*** Opening of DATA PROVIDED ***
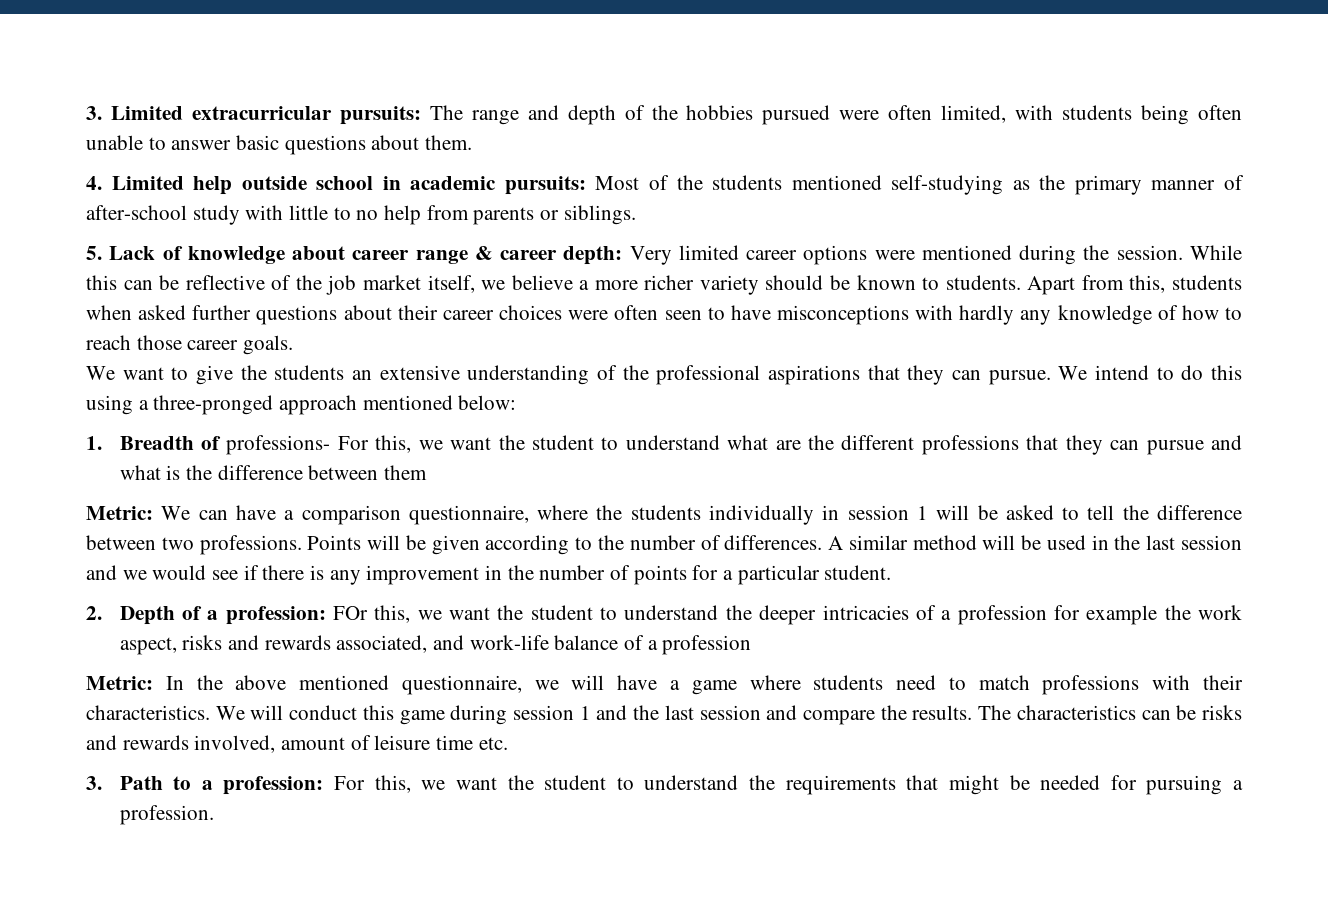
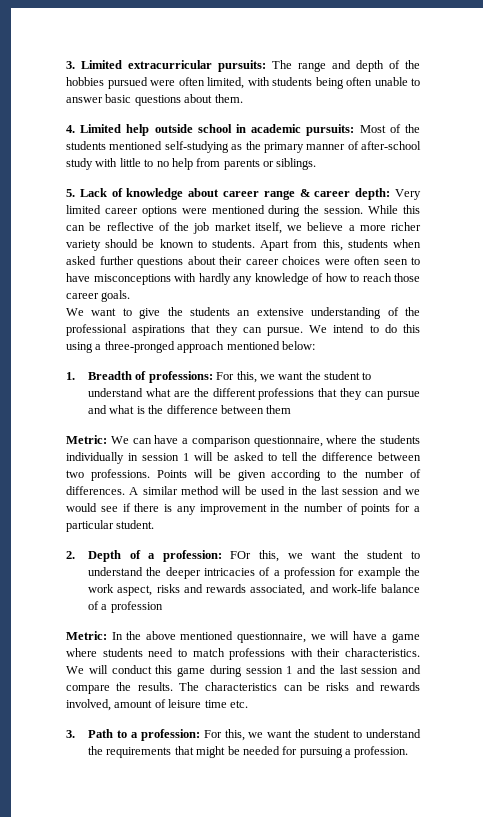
- 1. Breadth of professions- For this, we want the student to understand what are the different professions that they can pursue and what is the difference between them
+ 1. Breadth of professions: For this, we want the student to understand what are the different professions that they can pursue and what is the difference between them

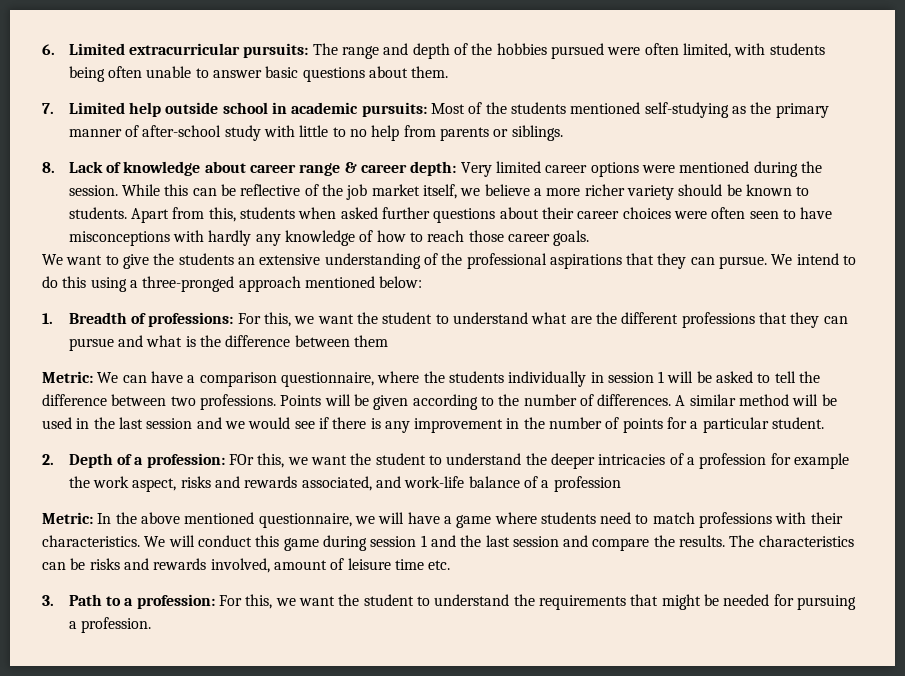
- 3. Limited extracurricular pursuits: The range and depth of the hobbies pursued were often limited, with students being often unable to answer basic questions about them.
+ 6. Limited extracurricular pursuits: The range and depth of the hobbies pursued were often limited, with students being often unable to answer basic questions about them.
- 4. Limited help outside school in academic pursuits: Most of the students mentioned self-studying as the primary manner of after-school study with little to no help from parents or siblings.
+ 7. Limited help outside school in academic pursuits: Most of the students mentioned self-studying as the primary manner of after-school study with little to no help from parents or siblings.
- 5. Lack of knowledge about career range & career depth: Very limited career options were mentioned during the session.
+ 8. Lack of knowledge about career range & career depth: Very limited career options were mentioned during the session.

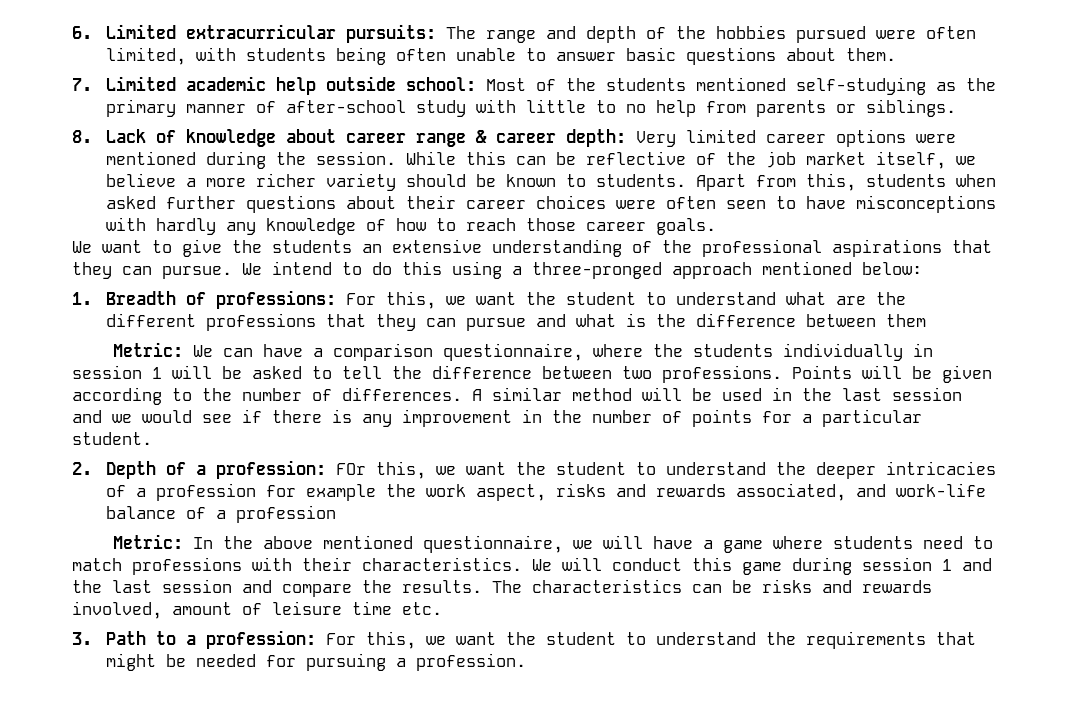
- 7. Limited help outside school in academic pursuits: Most of the students mentioned self-studying as the primary manner of after-school study with little to no help from parents or siblings.
+ 7. Limited academic help outside school: Most of the students mentioned self-studying as the primary manner of after-school study with little to no help from parents or siblings.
*** Close of DATA PROVIDED ***
-- PROBLEM DETAILS --
Each record above should be returned unchanged, except that the pictures are dropped.

-- RESPONSE TO THE EXERCISE --
- 1. Breadth of professions- For this, we want the student to understand what are the different professions that they can pursue and what is the difference between them
+ 1. Breadth of professions: For this, we want the student to understand what are the different professions that they can pursue and what is the difference between them

- 3. Limited extracurricular pursuits: The range and depth of the hobbies pursued were often limited, with students being often unable to answer basic questions about them.
+ 6. Limited extracurricular pursuits: The range and depth of the hobbies pursued were often limited, with students being often unable to answer basic questions about them.
- 4. Limited help outside school in academic pursuits: Most of the students mentioned self-studying as the primary manner of after-school study with little to no help from parents or siblings.
+ 7. Limited help outside school in academic pursuits: Most of the students mentioned self-studying as the primary manner of after-school study with little to no help from parents or siblings.
- 5. Lack of knowledge about career range & career depth: Very limited career options were mentioned during the session.
+ 8. Lack of knowledge about career range & career depth: Very limited career options were mentioned during the session.

- 7. Limited help outside school in academic pursuits: Most of the students mentioned self-studying as the primary manner of after-school study with little to no help from parents or siblings.
+ 7. Limited academic help outside school: Most of the students mentioned self-studying as the primary manner of after-school study with little to no help from parents or siblings.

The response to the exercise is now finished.